Wednesday, March 20, 2013

Salon: Politics: David Sirota: 'How to Turn a State Liberal'

Source:Salon Magazine- Colorado Governor David Hickenlooper.

“As Colorado goes, so goes the nation. With the culture and demographics of the Intermountain West so rapidly changing, this motto about my home state has become conventional wisdom in national electoral politics, and for good reason. After all, the square state is the capital of the so-called Rocky Mountain Empire, a region that is fast becoming the political equivalent of a test market for the whole country. And if it is true that the way Colorado goes is the way the nation as a whole goes, then America better get ready for some extremely large changes.

Part of Colorado’s story of change comes from the statehouse where Democrats control both the governor’s office and both chambers of the Legislature. But as much of the story comes from outside the Capitol, where organic grass-roots uprisings are obliterating old political assumptions.

For decades, this was a state whose electoral topography was reliable Republican and whose politics was dominated by an unholy coalition of cultural conservatives and oil and gas interests. In the 1980s and 1990s, it became the national conservative movement in a microcosmic petri dish, passing socially conservative constitutional amendments and a so-called Taxpayer Bill of Rights aimed at pulverizing the public sector.”

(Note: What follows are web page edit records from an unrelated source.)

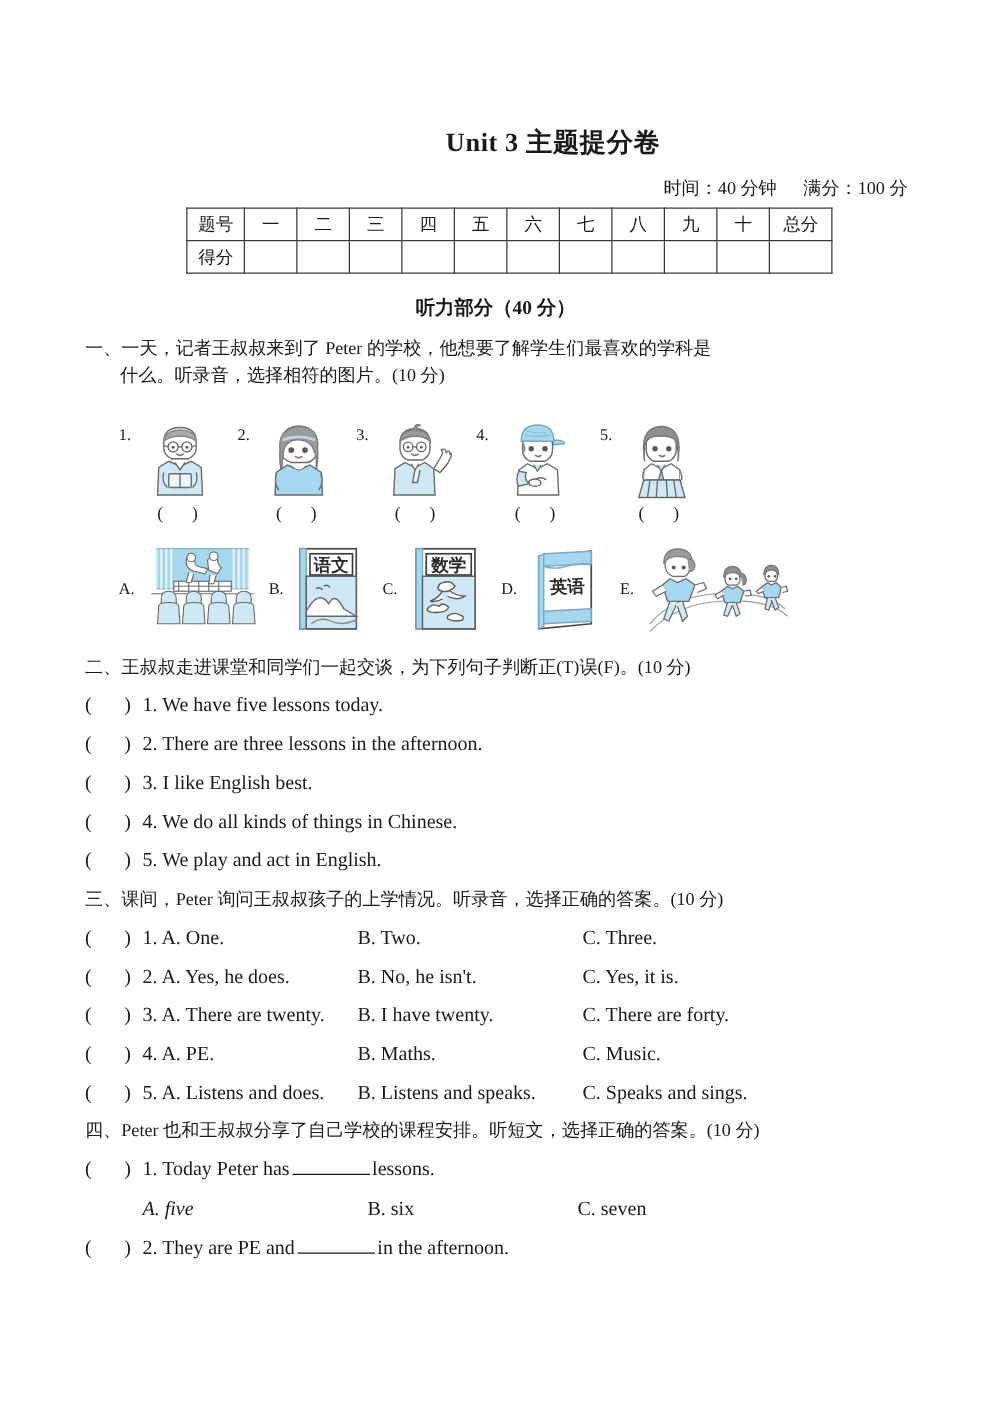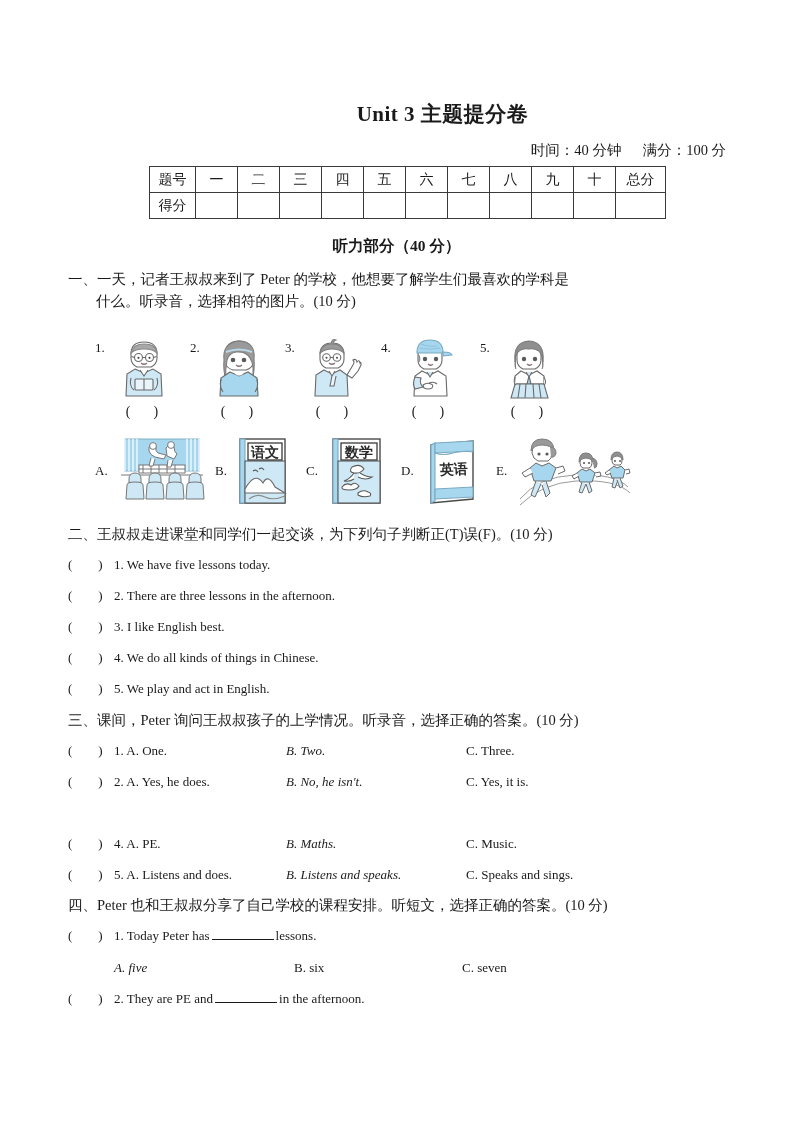"( ) 1. We have" .q-row { font-size: 13px -> 16px }
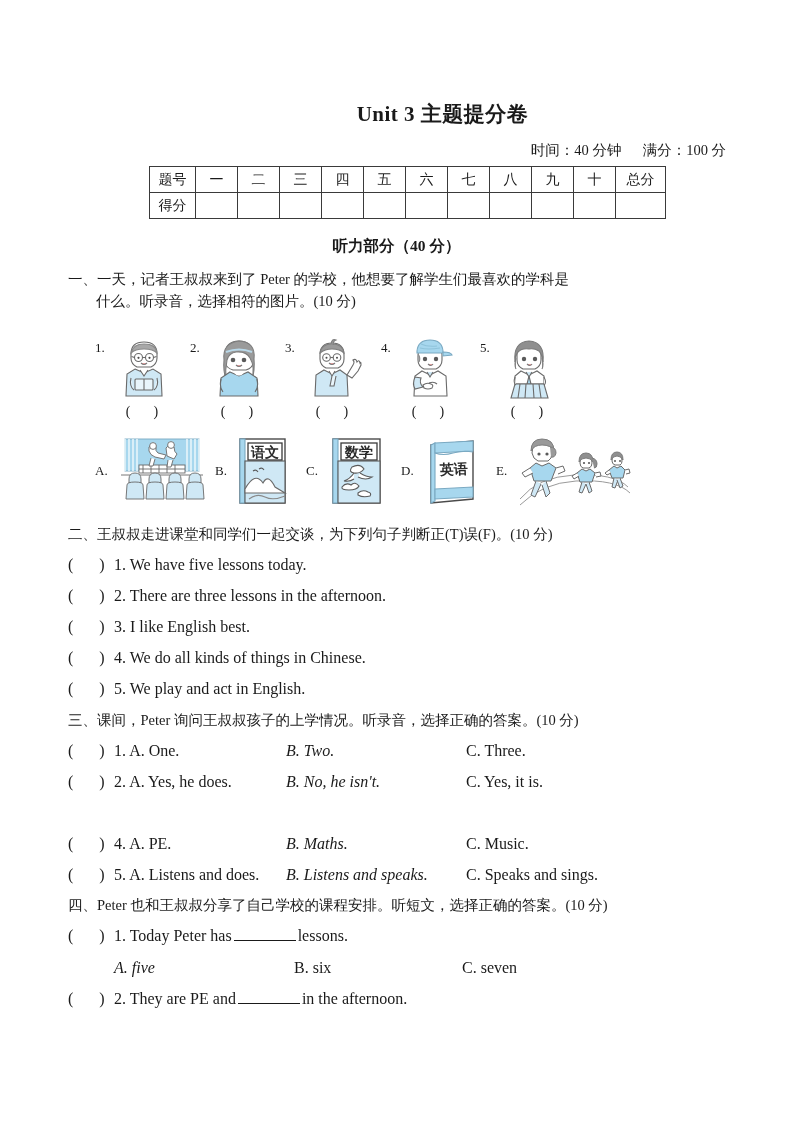"B. Two." .opt-b { font-style: italic -> none }
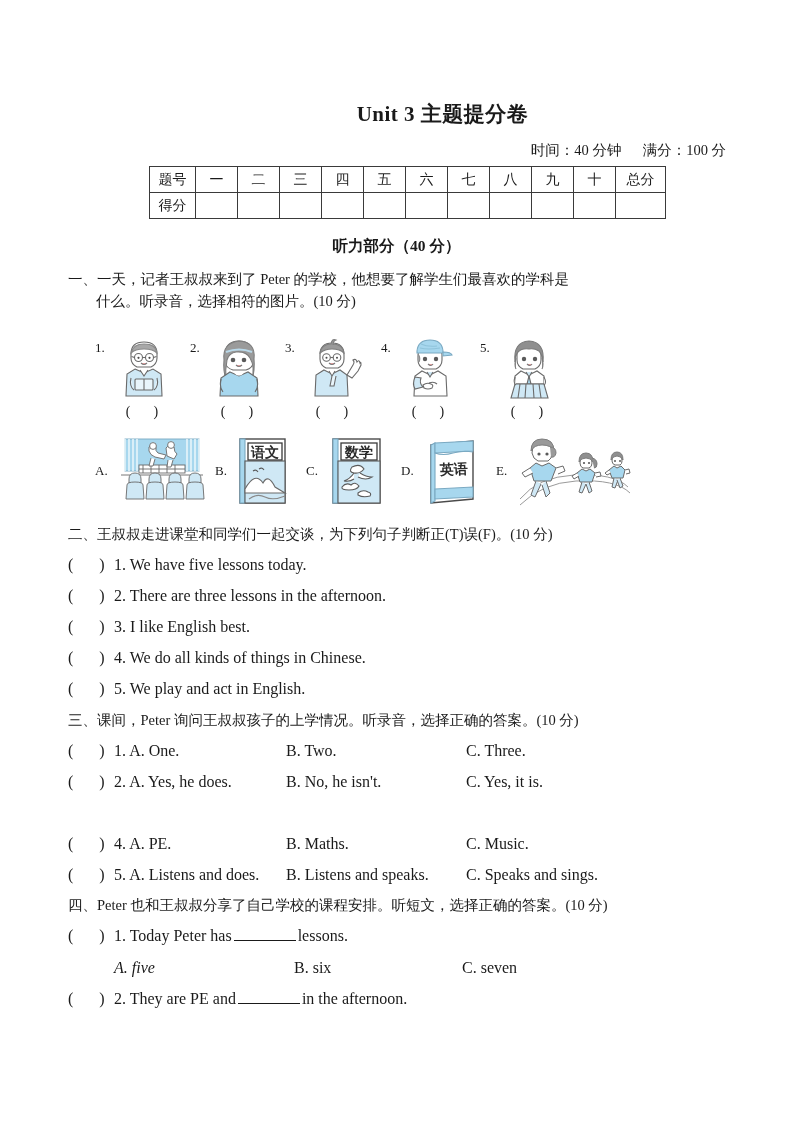"( ) 3. A. There" div.q-row { html: none -> <div> <span>(<span></span>)</span><span><span>3.</span><span> </span><span>A. There are twenty.</span></span><span>B. I have twenty.</span><span>C. There are forty.</span> </div> }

I have this wild notion that David Sirota’s notion of what liberal and liberalism are, is a lot different than what mine are. Perhaps that’s because he writes for Salon Magazine, which is made of up New-Left columnists, people who are closeted Socialists, but in some cases are self-described Democratic Socialists. So maybe what I should talk about here is how to turn a state Democratic, especially Center-Left Democratic and make it more progressive, not socialist.

It’s changing demographics, not just ethnically and racially, but culturally and regionally, that’s reshaping the Democratic and Republican parties in America. The country, especially the West like Colorado, is becoming more urban and suburban. While you have a Republican Party that’s becoming more rural, Anglo-Saxon, more Protestant, especially fundamentalist Protestant, older, more male, more blue-collar.

While the Democratic Party has been reaching out to Latino-Americans since the 1990s, at least, you have a Republican Party with a strong faction in it calling those Americans Un-American and invaders. So we’re seeing more Latinos move to the Democratic Party, from the Republican Party, because they feel more welcome in the Democratic Party.

I’m not sure the country is changing so much ideologically, even though we’re seeing a higher percentage of Americans support more personal freedom as it relates to same-sex-marriage, marijuana, gambling, the right to privacy in general, as well as free speech.

I think the real changes have to do with racial, ethnic, and regional demographics, with one party meaning the Democratic Party embracing the New America, while the Republican Party is still trying to take us back to the 1950s culturally, racially, and ethnically.